*Your task*: If a line in the entries below includes "method", show that line.

+++ Task input +++

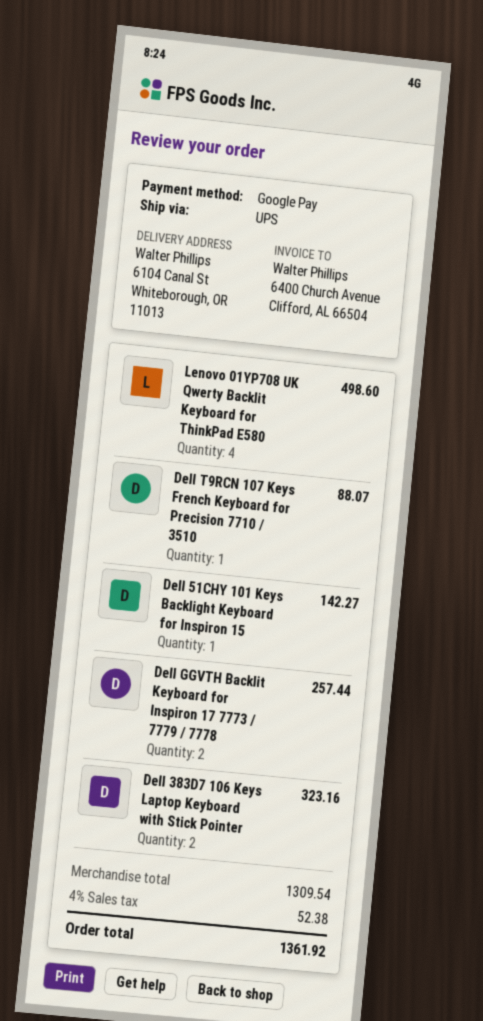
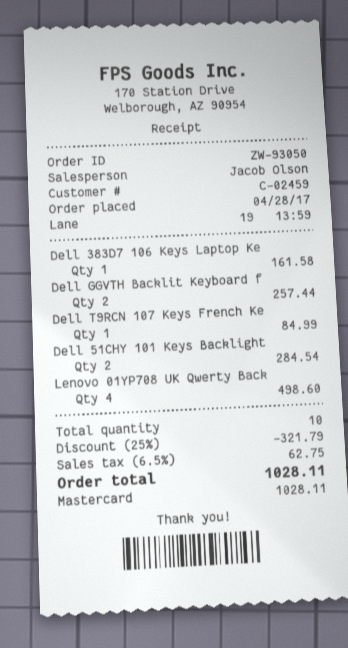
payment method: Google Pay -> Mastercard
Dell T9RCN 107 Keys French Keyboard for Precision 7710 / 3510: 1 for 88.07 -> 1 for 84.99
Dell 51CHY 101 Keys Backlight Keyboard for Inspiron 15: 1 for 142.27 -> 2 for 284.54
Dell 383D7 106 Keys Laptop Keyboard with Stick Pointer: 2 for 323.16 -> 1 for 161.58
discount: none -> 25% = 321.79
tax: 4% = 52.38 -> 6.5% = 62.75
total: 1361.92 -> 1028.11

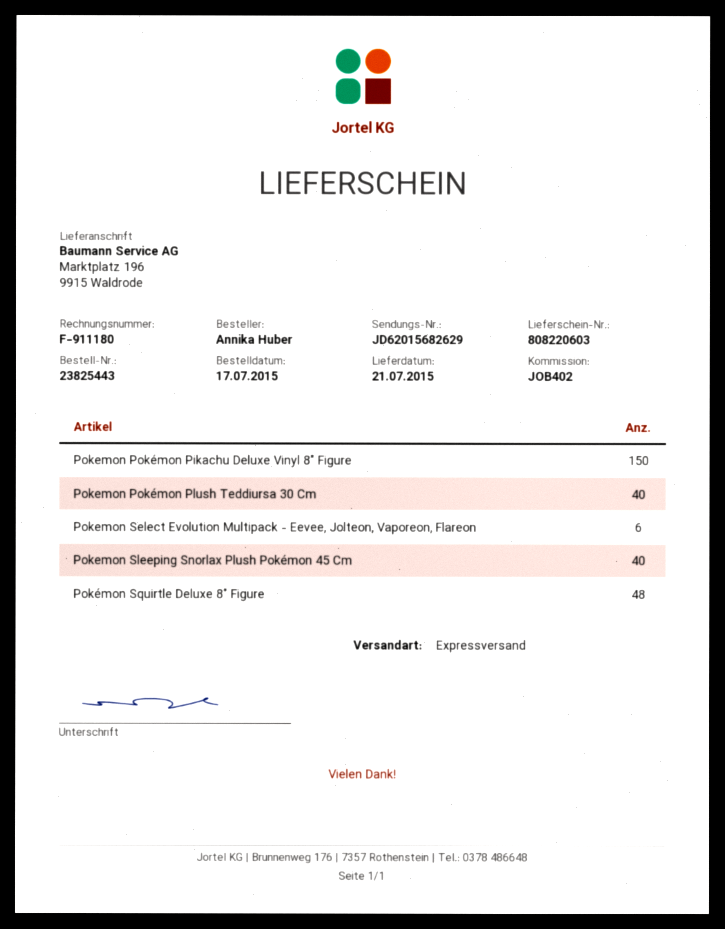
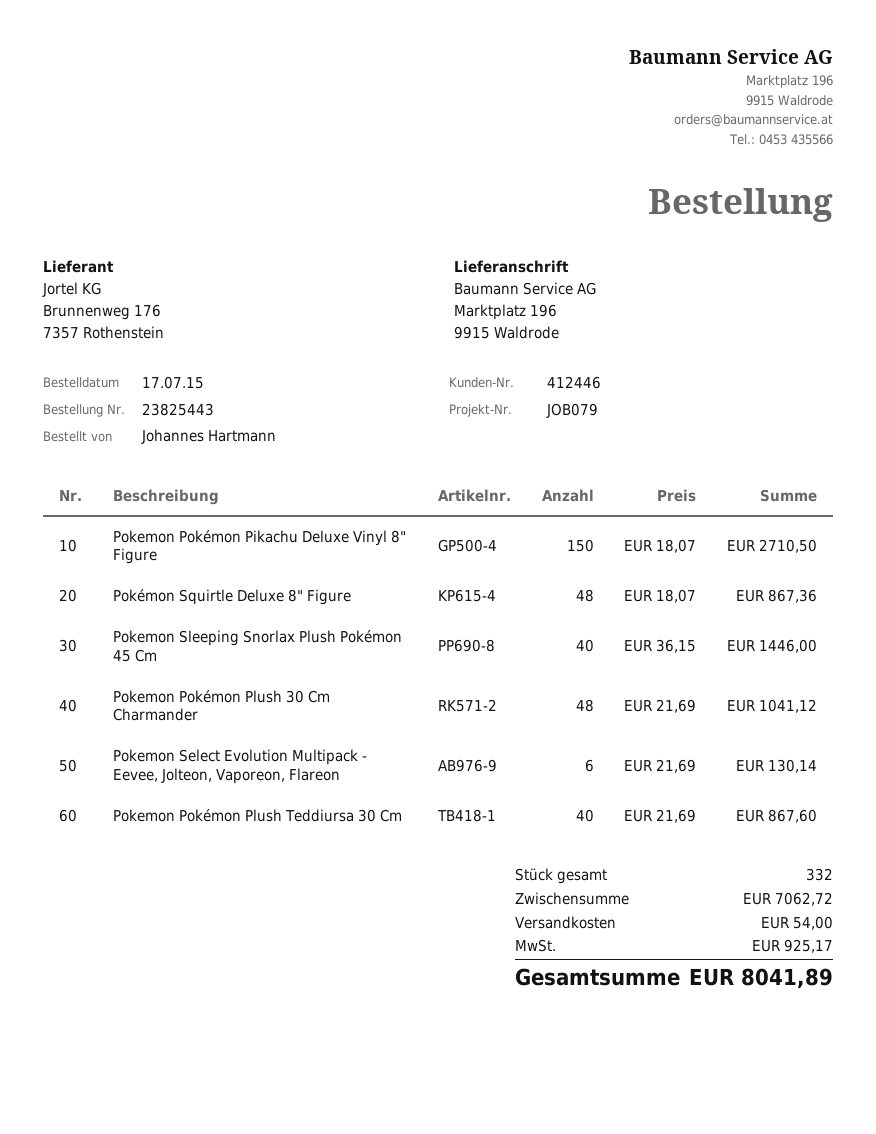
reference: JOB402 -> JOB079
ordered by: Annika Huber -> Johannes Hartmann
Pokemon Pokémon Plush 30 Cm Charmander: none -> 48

+++
+++ Task input +++

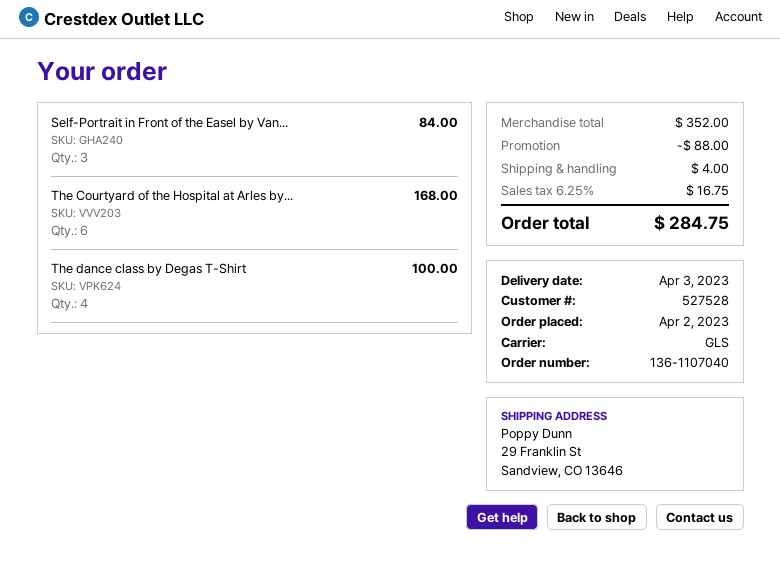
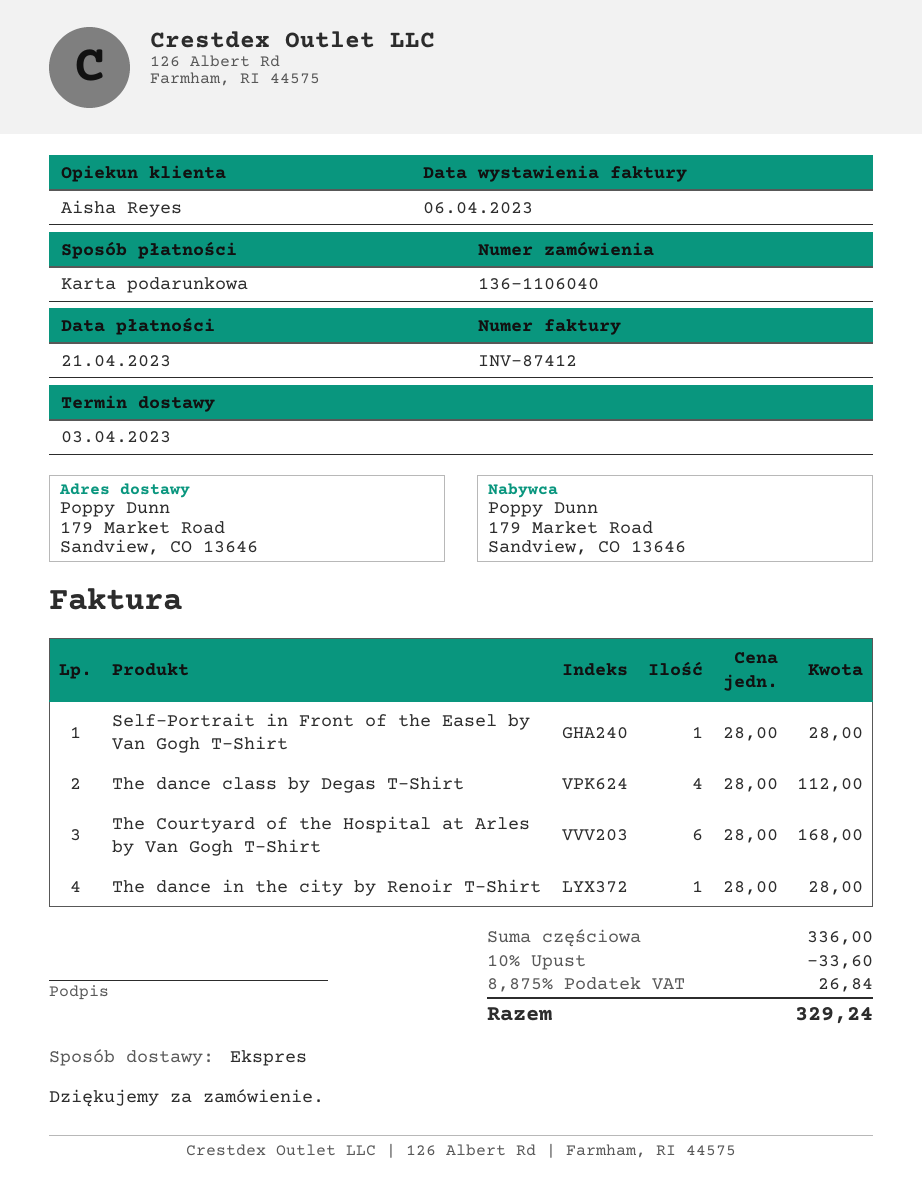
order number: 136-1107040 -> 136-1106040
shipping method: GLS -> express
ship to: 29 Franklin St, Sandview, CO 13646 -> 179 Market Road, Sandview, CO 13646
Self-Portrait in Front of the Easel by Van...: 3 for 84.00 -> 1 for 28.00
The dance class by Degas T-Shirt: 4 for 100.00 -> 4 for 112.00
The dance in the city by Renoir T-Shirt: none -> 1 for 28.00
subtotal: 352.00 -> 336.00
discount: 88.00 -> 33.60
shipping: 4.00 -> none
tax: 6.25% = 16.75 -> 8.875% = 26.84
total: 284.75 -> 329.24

+++

*Answer space*:
payment method: Google Pay -> Mastercard
shipping method: GLS -> express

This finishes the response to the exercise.